It was thus said that the Great Michael B. Brutman once stated:
When you had a 4Mhz machine with 640KB each cycle and each KB of ram
were precious. I spent an entire day tuning a loop that computes UDP
checksums on a 4.77Mhz machine because my measurements showed that a
good deal of my time was in that loop. It was worth rewriting the
perfectly good C for loop into inline ASM to squeeze a few hundred
thousand cycles per 1K packet.
I remember my friend writing a maze generating program (drew a maze on the
320x200 graphics screen) in BASIC that took 20 minutes to run on a PCjr. He
then rewrote it in Turbo Pascal, cutting the time down to 5 minutes.
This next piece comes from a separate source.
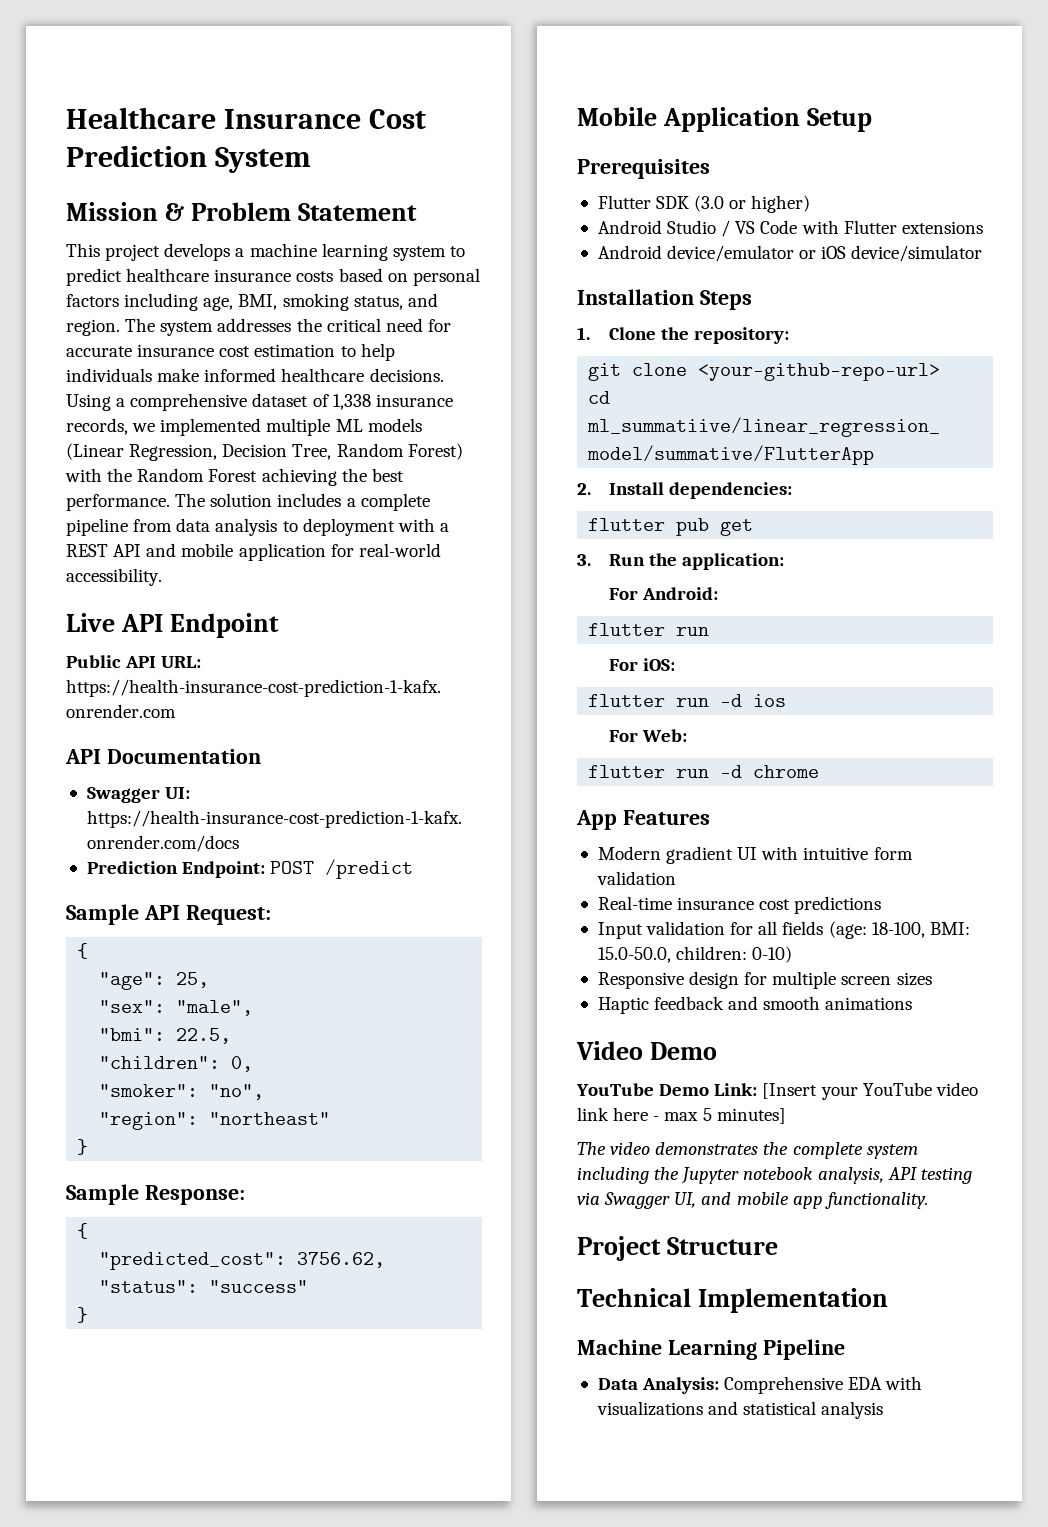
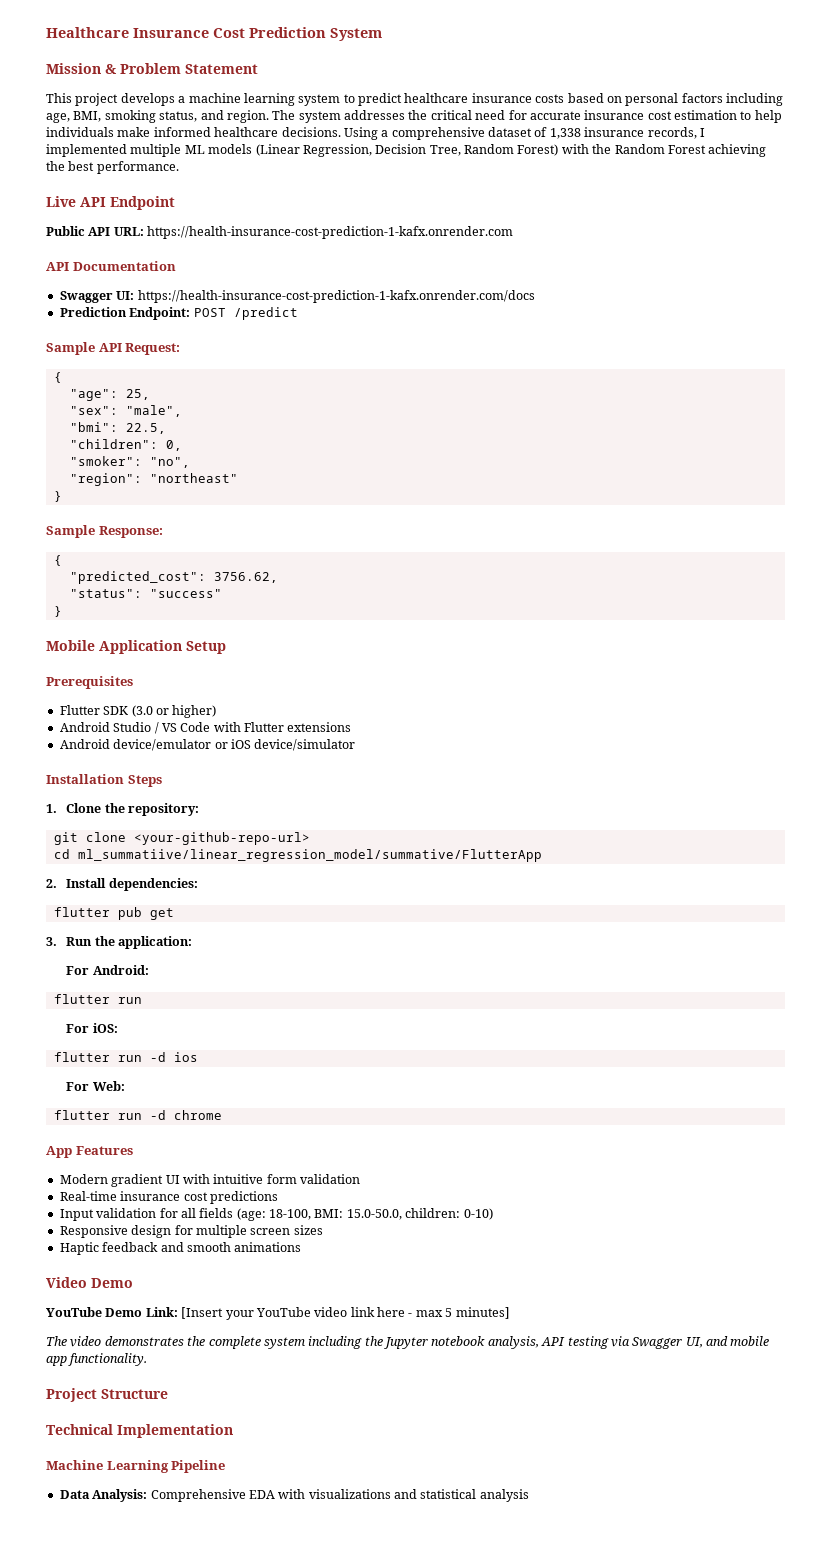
- Using a comprehensive dataset of 1,338 insurance records, we implemented multiple ML models (Linear Regression, Decision Tree, Random Forest) with the Random Forest achieving the best performance. The solution includes a complete pipeline from data analysis to deployment with a REST API and mobile application for real-world accessibility.
+ Using a comprehensive dataset of 1,338 insurance records, I implemented multiple ML models (Linear Regression, Decision Tree, Random Forest) with the Random Forest achieving the best performance.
I then
took the Pascal code and spent a few hours rewriting it in Assembly---cut
the time to about 30 seconds if I recall (although my random number
generator left something to be desired---about 10% of the time it would
break down something awful).
A few years later, I rewrote it yet again in C, for a 33MHz SGI
(effectively the same resolution---a 320x200 window) that ran in less than 5
seconds. If I drew the maze in memory then copied it, less than a second.
Time marches on.
A program I wrote in said same SGI took almost a year to run. A few
months ago the same program would have taken I think 2 days to run on a
quad-Pentium machine.
-spc (Still miss that SGI machine ... but I don't miss the hardware
headaches I had with it ... )